Exercise aim: Transcribe the line holding "html: <div> <svg>" together with every line after it, through the end of the records, exactly and with no pictures.

[Material provided Boundary: Start]

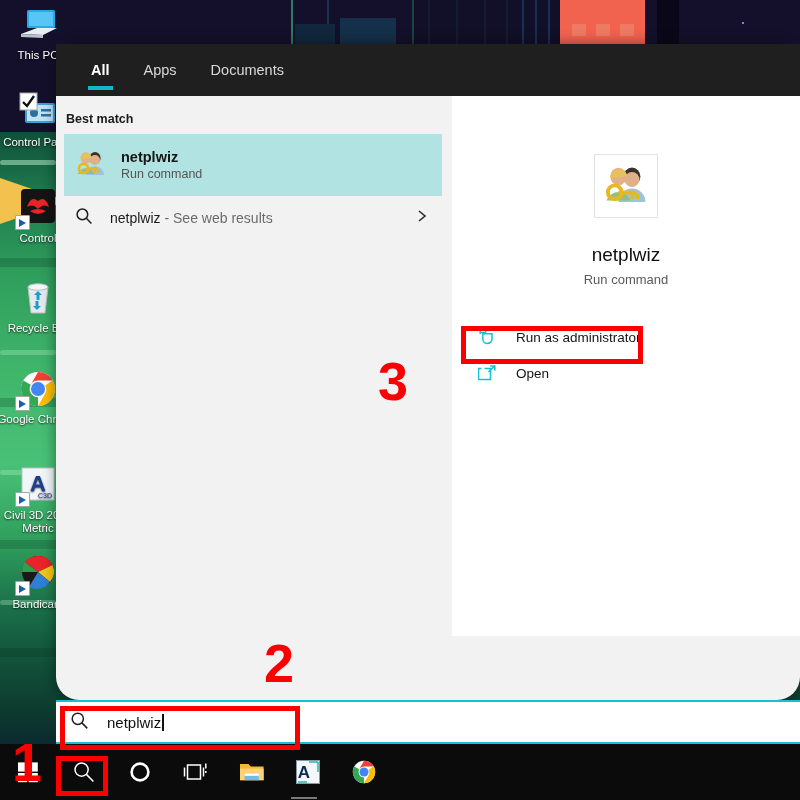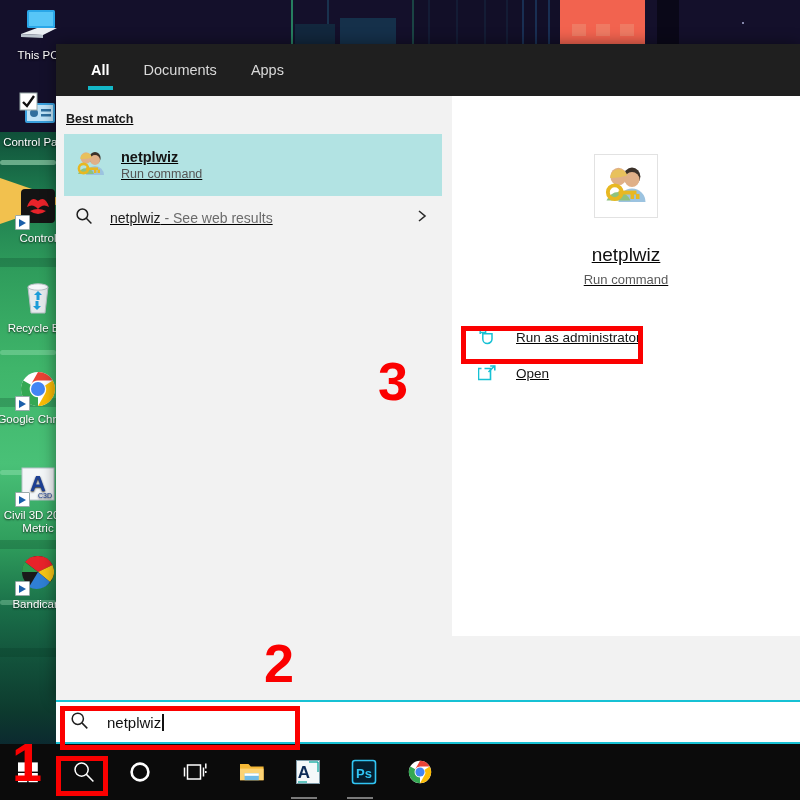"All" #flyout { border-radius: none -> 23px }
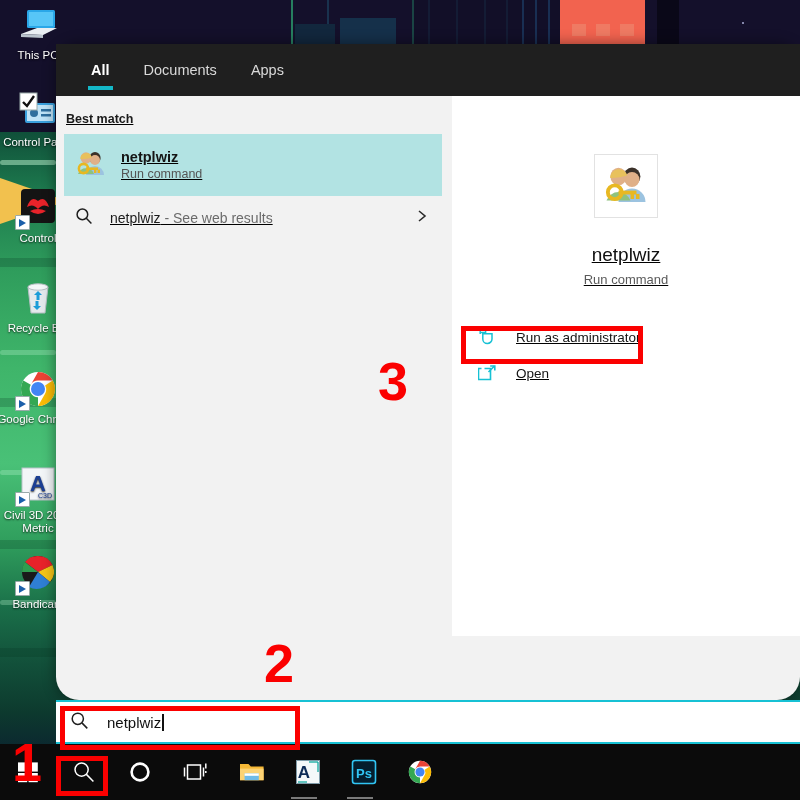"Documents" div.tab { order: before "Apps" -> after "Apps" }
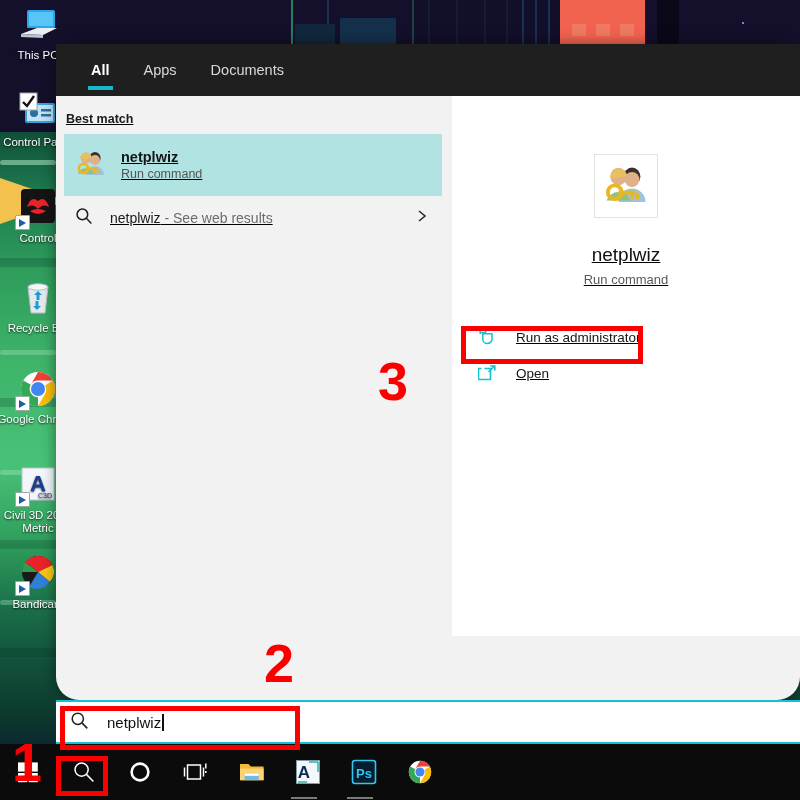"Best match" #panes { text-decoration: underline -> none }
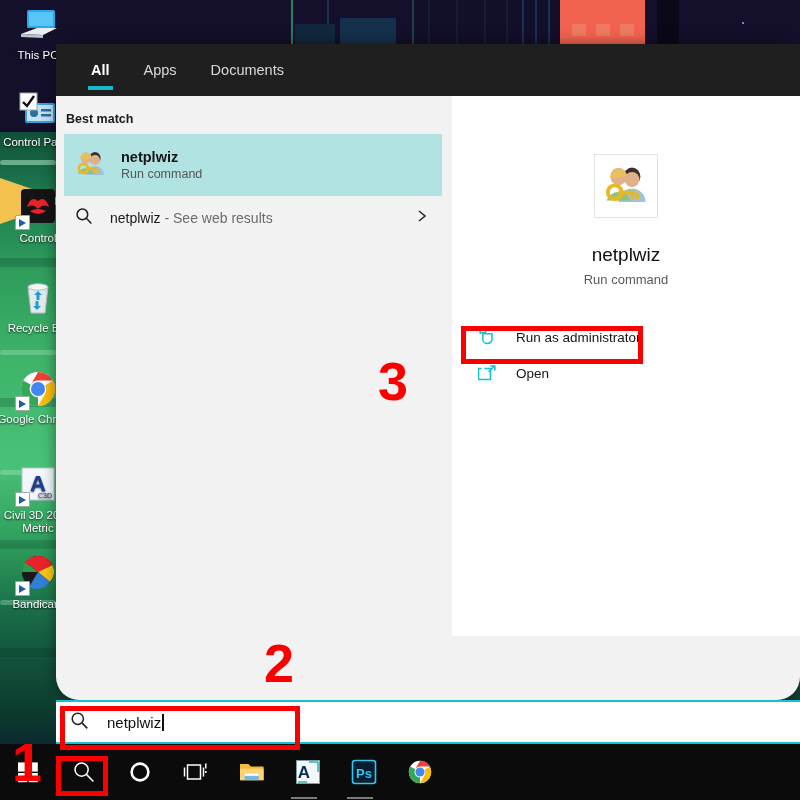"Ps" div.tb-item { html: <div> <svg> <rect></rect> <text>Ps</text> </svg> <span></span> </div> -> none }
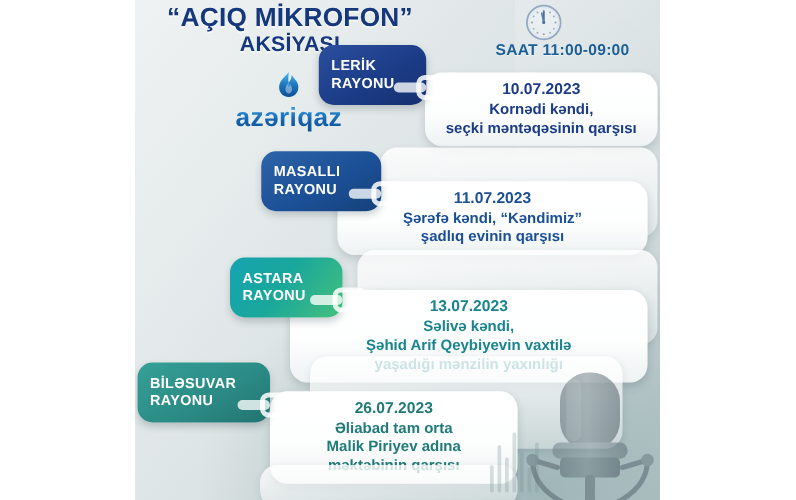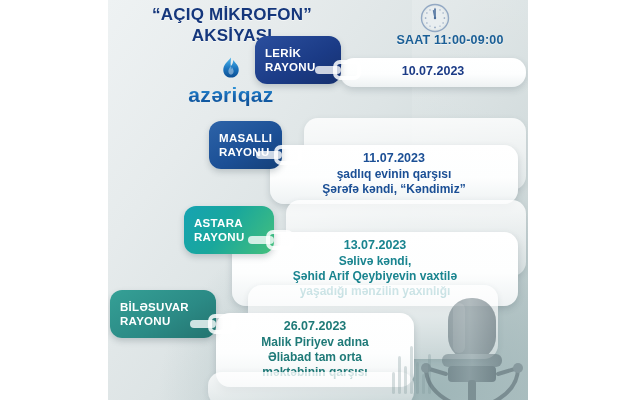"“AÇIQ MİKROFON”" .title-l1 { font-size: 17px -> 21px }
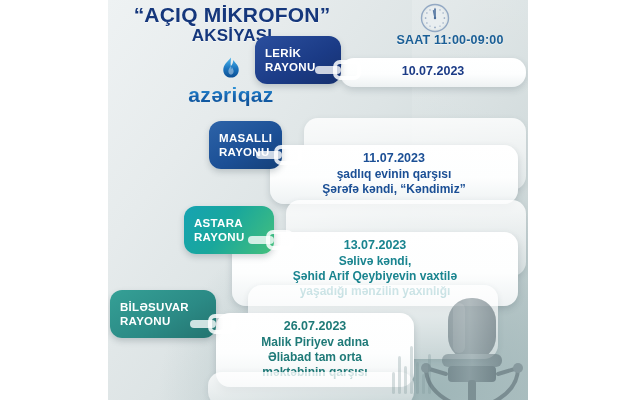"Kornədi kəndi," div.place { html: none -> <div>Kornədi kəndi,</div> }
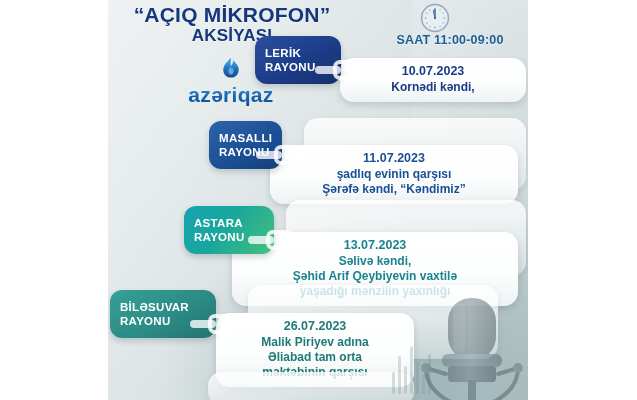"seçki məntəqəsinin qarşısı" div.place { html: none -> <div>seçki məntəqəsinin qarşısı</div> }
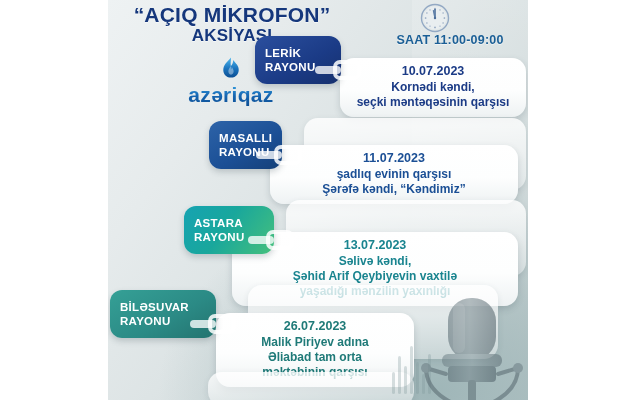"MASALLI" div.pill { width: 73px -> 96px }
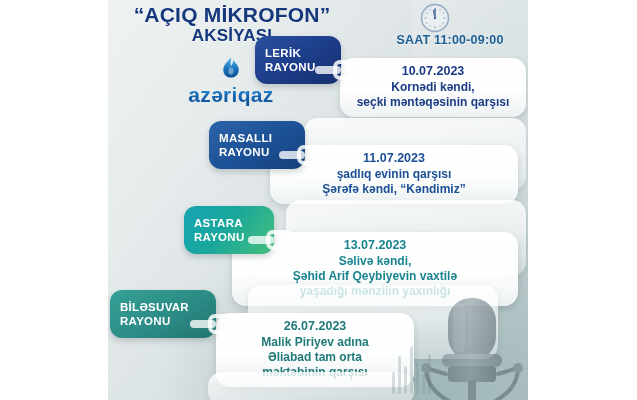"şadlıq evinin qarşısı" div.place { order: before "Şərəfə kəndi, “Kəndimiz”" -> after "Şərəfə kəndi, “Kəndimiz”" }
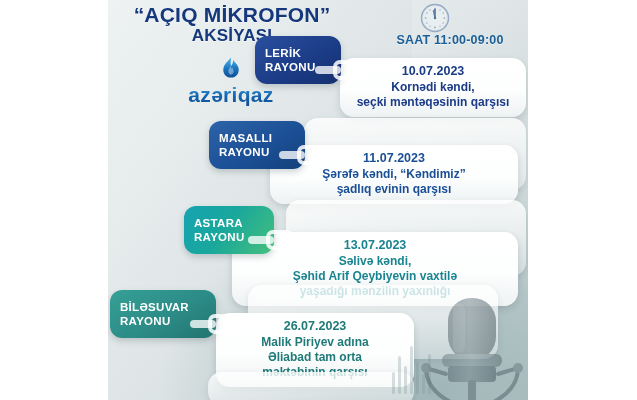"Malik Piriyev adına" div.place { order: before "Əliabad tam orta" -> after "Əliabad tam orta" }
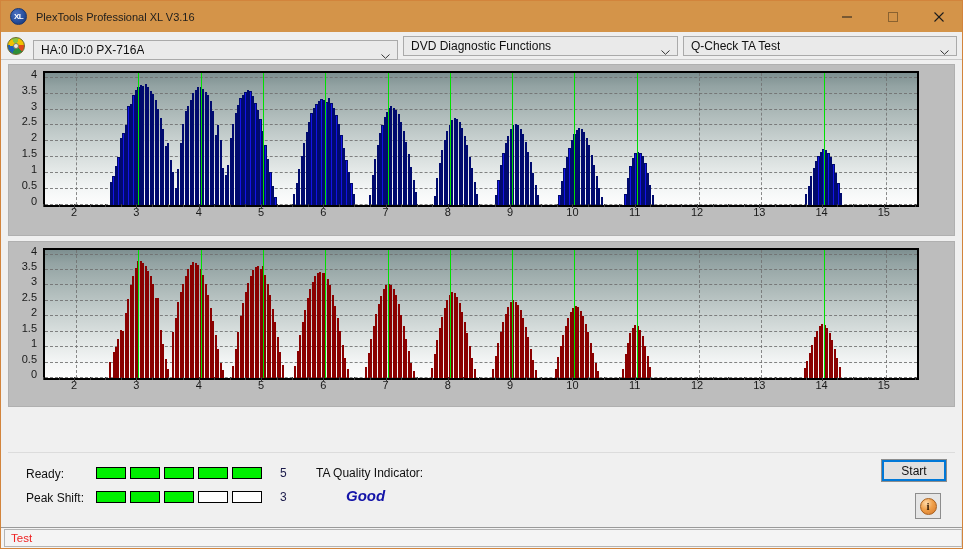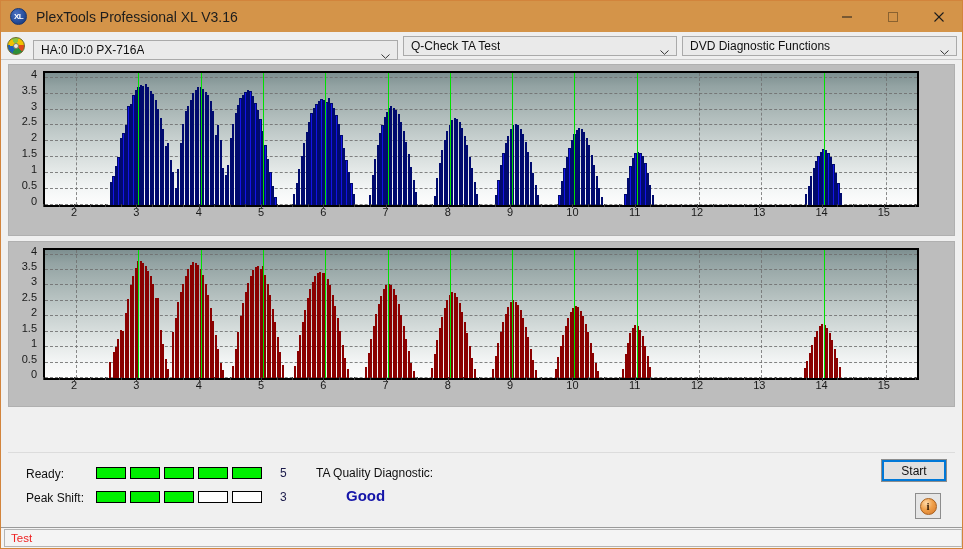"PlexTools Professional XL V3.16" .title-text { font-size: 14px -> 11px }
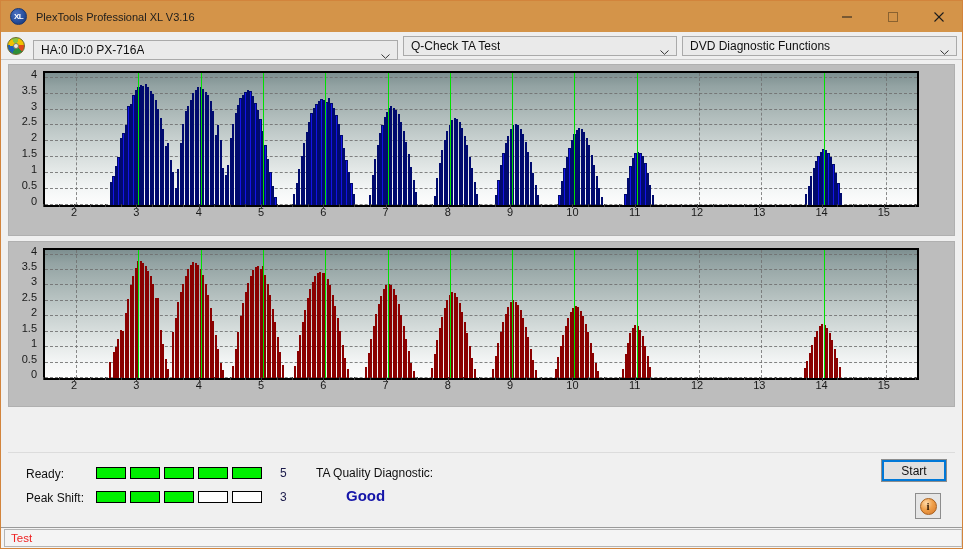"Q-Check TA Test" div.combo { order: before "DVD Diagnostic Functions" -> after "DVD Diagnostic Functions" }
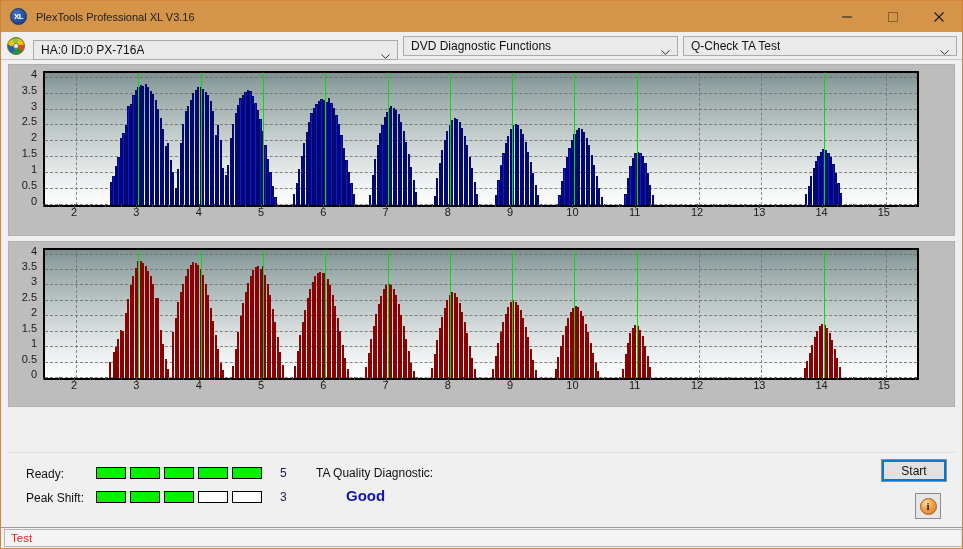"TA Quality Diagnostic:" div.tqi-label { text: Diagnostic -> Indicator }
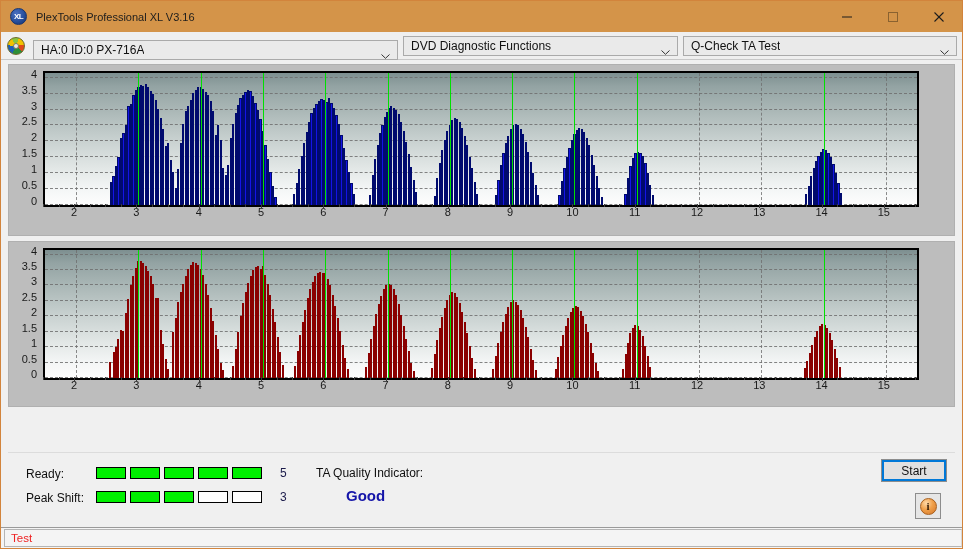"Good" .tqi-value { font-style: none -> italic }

[Material provided Boundary: End]

Answer section:
"Ps" div.tb-item { html: <div> <svg> <rect></rect> <text>Ps</text> </svg> <span></span> </div> -> none }
"“AÇIQ MİKROFON”" .title-l1 { font-size: 17px -> 21px }
"Kornədi kəndi," div.place { html: none -> <div>Kornədi kəndi,</div> }
"seçki məntəqəsinin qarşısı" div.place { html: none -> <div>seçki məntəqəsinin qarşısı</div> }
"MASALLI" div.pill { width: 73px -> 96px }
"şadlıq evinin qarşısı" div.place { order: before "Şərəfə kəndi, “Kəndimiz”" -> after "Şərəfə kəndi, “Kəndimiz”" }
"Malik Piriyev adına" div.place { order: before "Əliabad tam orta" -> after "Əliabad tam orta" }
"PlexTools Professional XL V3.16" .title-text { font-size: 14px -> 11px }
"Q-Check TA Test" div.combo { order: before "DVD Diagnostic Functions" -> after "DVD Diagnostic Functions" }
"TA Quality Diagnostic:" div.tqi-label { text: Diagnostic -> Indicator }
"Good" .tqi-value { font-style: none -> italic }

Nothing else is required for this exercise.